Alternating level exploration with a unified second level of cache increases the difficulty of exploring the line size. It is necessary to make sure that the line size of the level two cache is always equal or greater than the line sizes of both of the level one instruction and data caches. To allow for level one line size exploration, it is necessary to increase the size of the level two line size while increasing the size of the level one line size. After the level one line sizes are determined, the remaining larger level two line sizes are explored

.During associativity exploration, Figure 3(b) illustrates the final tuning step applied to fine tune the cache configuration. The ways are adjusted to hone in on the best cache configuration by attempting to add and/or remove ways. First, we try to increase the number of ways by adding either an instruction, data, or unified way one at a time. We then explore decreasing the size of the cache by removing an instruction, data, or unified way one at a time. The lowest energy cache configuration is chosen if it improves upon the current cache configuration. This tuning step is continued until there is no improvement in energy consumption.

### 5. Results

# 5.1 Experimental Setup

We applied each heuristic to 27 benchmarks - sixteen benchmarks from the EEMBC benchmark suite [7] and eleven benchmarks from the Powerstone benchmark suite [11]. These benchmarks are all embedded system benchmarks and thus suitable for the configurable cache parameter values we examined. We stress that we could also run desktop benchmarks using suitable cache parameter values, and we are doing so for related and future work.

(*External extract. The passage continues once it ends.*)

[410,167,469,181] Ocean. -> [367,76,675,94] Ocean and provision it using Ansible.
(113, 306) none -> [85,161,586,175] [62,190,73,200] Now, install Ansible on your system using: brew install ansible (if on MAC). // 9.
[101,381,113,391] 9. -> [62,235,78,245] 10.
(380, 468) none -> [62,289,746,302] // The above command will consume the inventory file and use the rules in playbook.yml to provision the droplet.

Estimation methods and measurements are used to calculate the total system energy consumption including both dynamic and static energy. We use CACTI [16] to determine the dynamic energy consumption consumed by a cache fetch for each cache configuration for 0.18-micron technology. We obtained the main memory fetch energy using a standard Samsung memory, and CPU stall energy from a 0.18-micron MIPS microprocessor. We estimate cache static energy as 10% of total cache energy - a reasonable assumption for current and near future technology. For miss penalties and throughput for both cache levels, we estimate ratios typical for an embedded system. We assume a level two fetch is four times slower than a level one fetch, and a main memory fetch is ten times slower than a level two fetch. We assume memory throughput is 50% of latency, meaning blocks fetches after the first block take 50% the latency of the first block. Gordon-Ross [10] shows that cache hierarchy exploration heuristics maintain good integrity across systems with varying memory latency and throughput.

We modified SimpleScalar [6] to simulate way management in the level two cache and to determine cache hit and miss values for each cache configuration. We ran exploration scripts that



Figure 4: Energy consumption normalized to the base cache configuration (bold line) for both cache exploration heuristics and the optimal cache configuration.

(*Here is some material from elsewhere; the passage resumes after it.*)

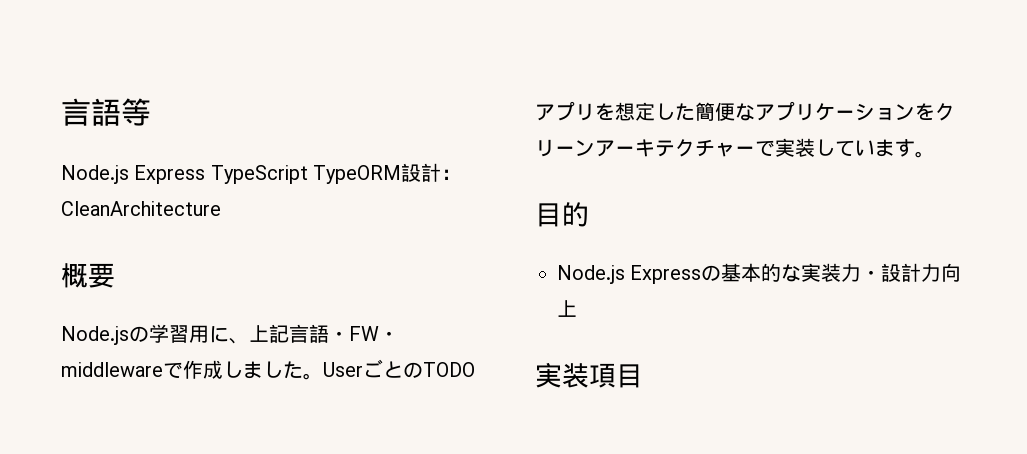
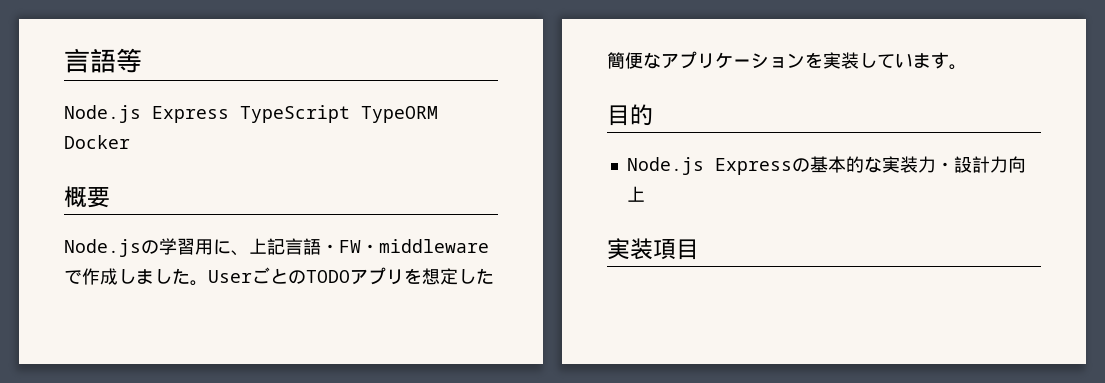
[401,163,462,182] [61,201,221,216] 設計：CleanArchitecture -> [64,135,130,149] Docker
[935,103,955,121] [535,139,775,157] クリーンアーキテクチャーで -> (823, 60) none

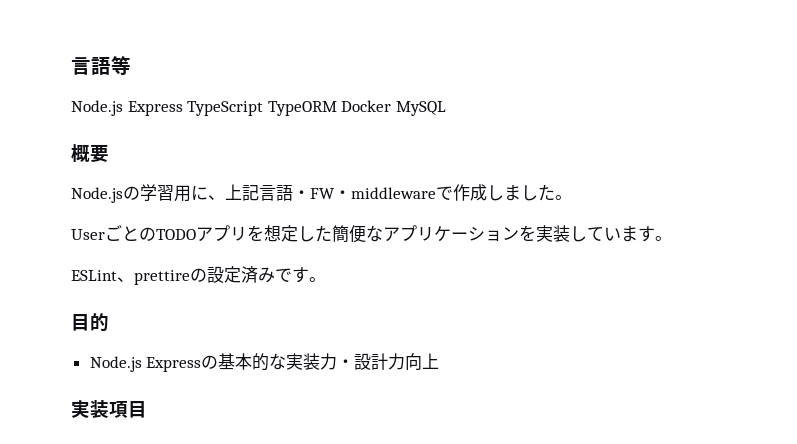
(130, 142) none -> [395,101,446,116] MySQL
(208, 283) none -> (572, 197) //
(967, 67) none -> [71,266,326,285] // ESLint、prettireの設定済みです。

Figure 5: Execution time of the benchmarks for alternating cache exploration with additive way tuning heuristic (ACE-AWT) normalized to the execution time of the benchmark with the base cache configuration

applied each heuristic to every benchmark.

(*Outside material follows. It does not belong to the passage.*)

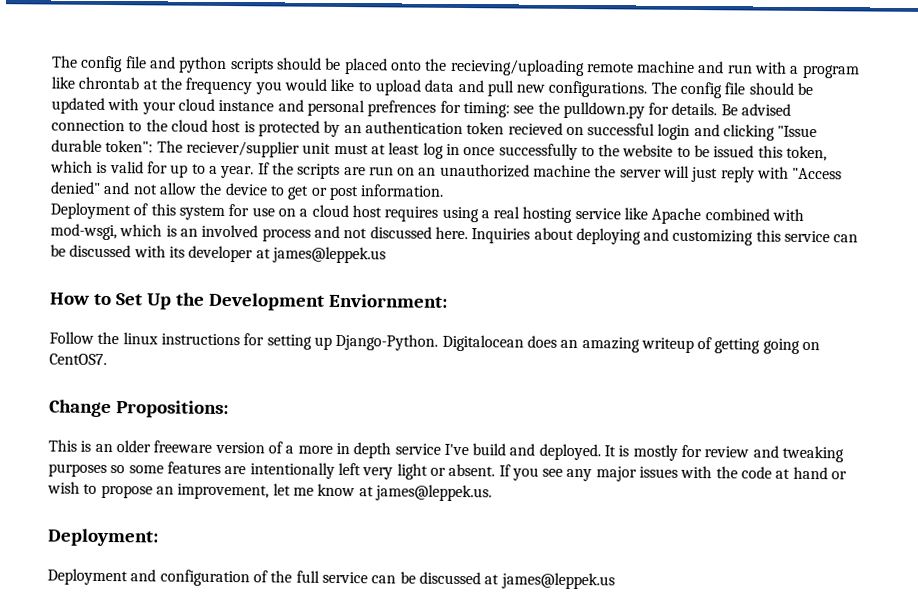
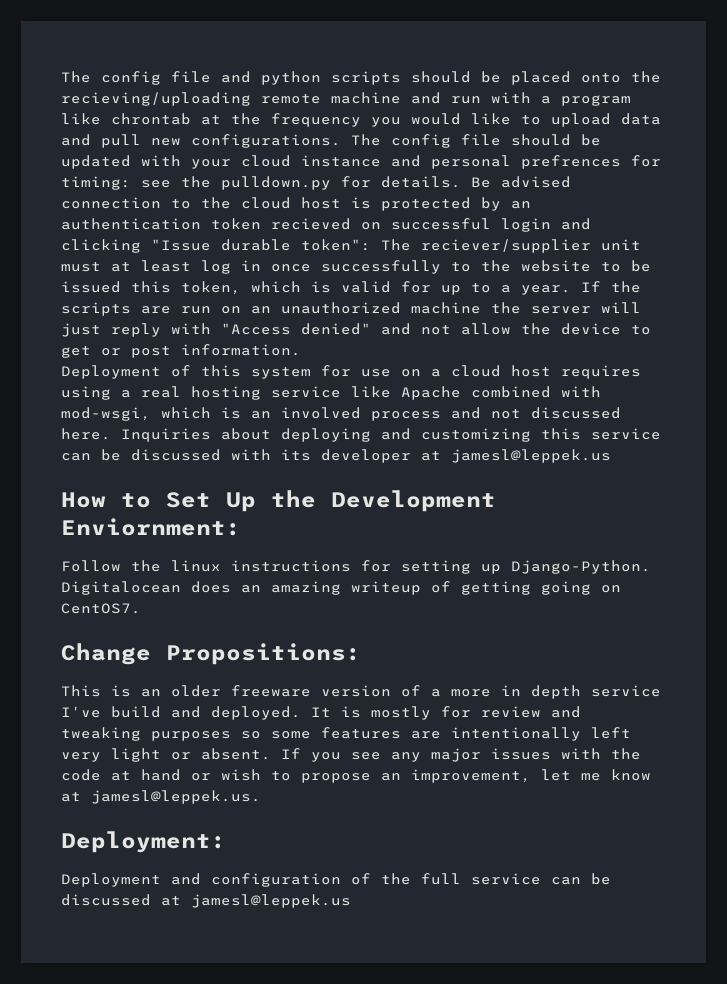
[271,246,386,264] james@leppek.us -> [451,449,611,463] jamesl@leppek.us
[374,484,492,502] james@leppek.us. -> [91,790,261,804] jamesl@leppek.us.
[500,572,615,590] james@leppek.us -> [191,894,351,908] jamesl@leppek.us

### 5.2 Energy Consumption and Performance

Figure 4 shows the energy consumption for each benchmark for both tuning heuristics and the optimal cache energy consumption for 5 randomly chosen benchmarks (we are continuing to generate optimal cache configurations for the remaining benchmarks). Energy consumption for each heuristic is normalized to the energy consumption of the base cache for each benchmark. Figure 4 shows that while the sequential with ratio projection performed well on a number of benchmarks, on average the energy increased over all benchmarks with some benchmarks consuming significantly more energy over the base cache configuration. However, the ACE-AWT heuristic improves greatly over the initial heuristic showing energy savings of 62% averaged over all benchmarks. For the 5 benchmarks with optimal cache configuration information, the ACE-AWT either finds the optimal cache configuration or determines a cache configuration that is very near the optimal. The ACE-AWT achieves these energy savings by exploring only 34 unique configurations - a mere 0.2% of the total search space.

As well as showing good energy savings across all benchmarks, the performance impact of the ACE-AWT heuristic should be examined. In real time systems, negative performance impacts are likely unacceptable. Figure 5 shows the execution time of each benchmark for the ACE-AWT heuristic normalized to the execution time for the base cache configuration. Each benchmark shows an *improvement* in performance with an average speedup of 35%. We found that this improvement comes due to tuning the line size configuration to the locality needs of the application [20].

# 5.3 Static Energy for Future Technology

For the results presented in section 0, we assumed static energy accounted for 10% of the total energy consumption of the cache. However, static energy becomes a greater factor in total energy consumption as technology pushes further in deep sub-micron feature sizes, and it is interesting to investigate the fidelity of cache configuration. We explored systems where static energy accounted for 15%, 20%, 25%, and, for possible farther distant

|                   | Sequential/Ratio Projection | ACE-AWT |
|-------------------|-----------------------------|---------|
| 10% Static Energy | 1.24                        | 0.38    |
| 15% Static Energy | 1.18                        | 0.37    |
| 20% Static Energy | 1.10                        | 0.33    |
| 25% Static Energy | 1.05                        | 0.32    |
| 50% Static Energy | 0.82                        | 0.23    |

Table 1: Energy consumption normalized to the base cache configuration averaged across all benchmarks for different static energy consumption. Energy savings are shown in **bold**. technologies, 50% of the total energy consumption of the cache.

Table 1 shows the average energy consumption normalized to the base cache configuration averaged across all benchmarks for the heuristics studied. Averages with *energy savings* are shown in bold. The ACE-AWT heuristic shows very good fidelity with increasing static energy consumption.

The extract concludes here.